Supreme Court To Review $79.5M Award in Oregon Tobacco Lawsuit
The U.S. Supreme Court on Tuesday agreed to hear tobacco company Philip Morris' appeal of an Oregon case in which a jury awarded $79.5 million in punitive damages to the widow of a smoker, the USA Today reports. Mayola Williams was awarded $821,485 in compensatory damages (Biskupic, USA Today, 5/30). Williams' lawsuit alleges that the tobacco company perpetrated fraud for 50 years by downplaying the health effects of smoking (Greenhouse, New York Times, 5/31).

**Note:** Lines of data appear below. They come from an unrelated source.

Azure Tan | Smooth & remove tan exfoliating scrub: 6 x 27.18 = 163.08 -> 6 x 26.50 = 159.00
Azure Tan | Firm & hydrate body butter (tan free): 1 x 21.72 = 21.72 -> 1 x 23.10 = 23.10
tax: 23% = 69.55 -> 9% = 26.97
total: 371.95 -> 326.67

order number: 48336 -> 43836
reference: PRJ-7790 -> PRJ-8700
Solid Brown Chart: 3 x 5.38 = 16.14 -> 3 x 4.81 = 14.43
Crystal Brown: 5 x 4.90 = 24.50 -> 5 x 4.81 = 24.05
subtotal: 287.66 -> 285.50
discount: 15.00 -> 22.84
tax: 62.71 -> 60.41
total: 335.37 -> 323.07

The judge in the case cut the punitive award, calling it "excessive," but a state appeals court reinstated the original $79.5 million award, and the Oregon Supreme Court later affirmed it (USA Today, 5/30). The state Supreme Court ruled that the amount of punitive damages was not excessive because of the "extraordinarily reprehensible" marketing practices of Philip Morris (Daly, AP/Louisville Courier-Journal, 5/30).
Philip Morris in its appeal argues that the Oregon court improperly used its conclusion to "override the constitutional requirement that punitive damages be reasonably related to the plaintiff's harm."

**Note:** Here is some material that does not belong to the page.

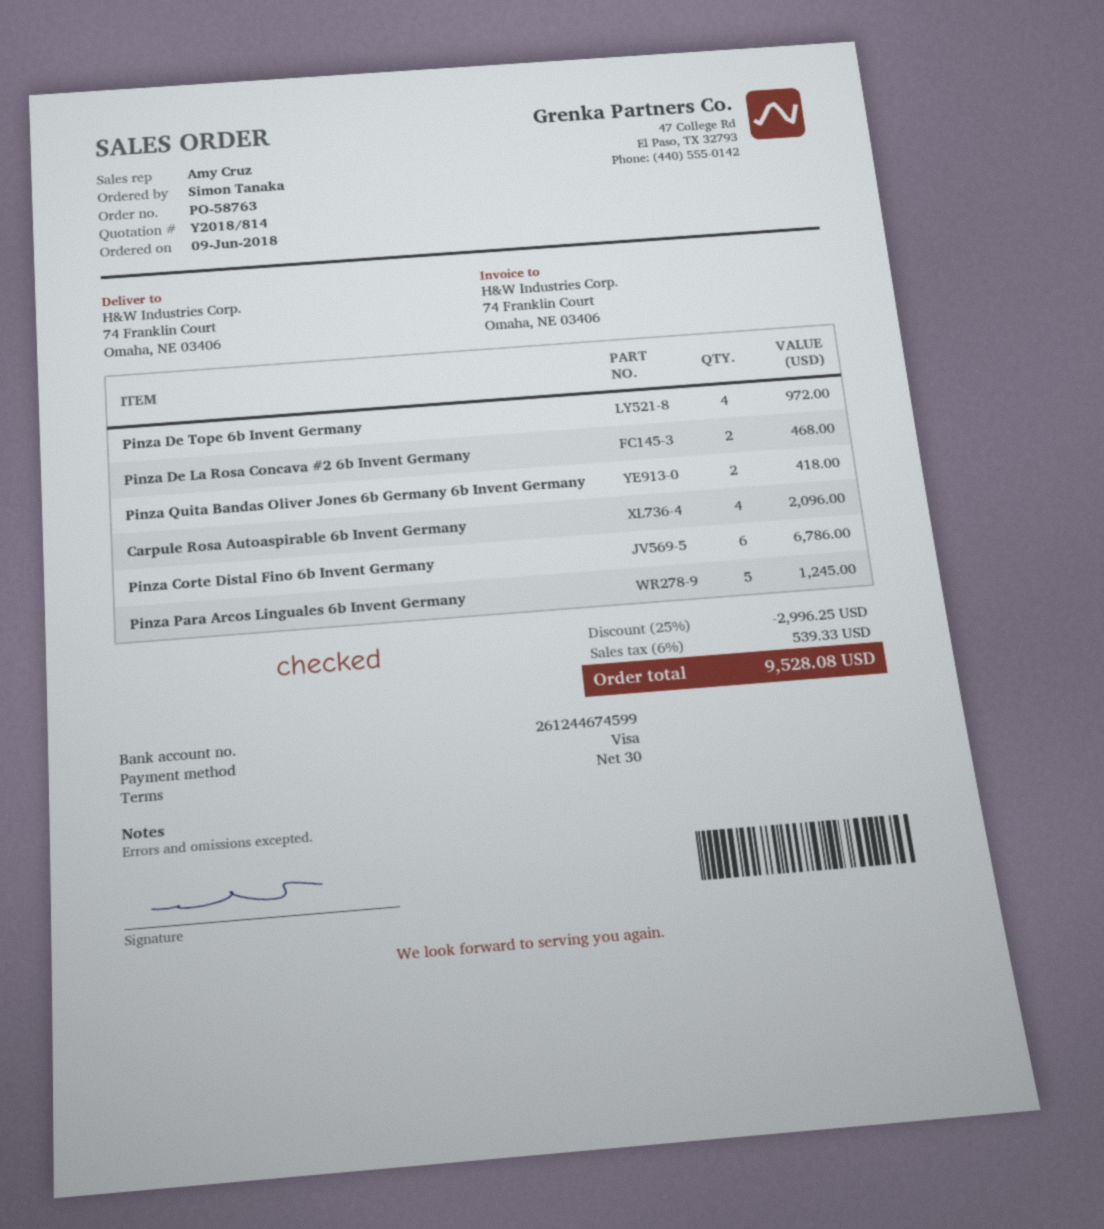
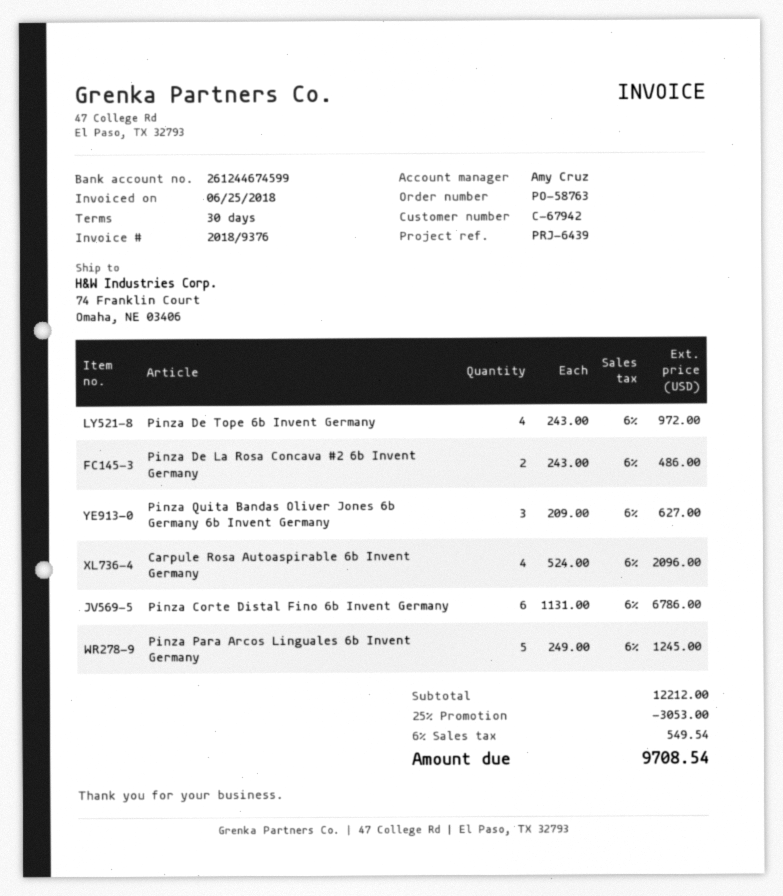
Pinza De La Rosa Concava #2 6b Invent Germany: 2 for 468.00 -> 2 for 486.00
Pinza Quita Bandas Oliver Jones 6b Germany 6b Invent Germany: 2 for 418.00 -> 3 for 627.00
discount: 25% = 2996.25 -> 25% = 3053.00
tax: 6% = 539.33 -> 6% = 549.54
total: 9528.08 -> 9708.54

According to the Times, the U.S. Supreme Court "will hardly be writing on a clean slate" in the case because three years ago it ruled 6-3 to overturn an award of $145 million in punitive damages against insurer State Farm. Justice Anthony Kennedy in the majority opinion wrote that "few awards exceeding a single-digit ratio between punitive and compensatory damages, to a significant degree, will satisfy due process."
However, "the outcome in the new case ... is far from certain," in part because there are two new justices and decisions on punitive damages "have not followed the court's typical liberal-conservative ideological alignments," the Times reports (New York Times, 5/31). Carl Tobias, a law professor at the University of Richmond, said the U.S. Supreme Court's ruling could have a "broad impact" covering any company "that may be exposed to punitive damages."
Oral arguments will begin in the fall (O'Connell/Anderson, Wall Street Journal, 5/31).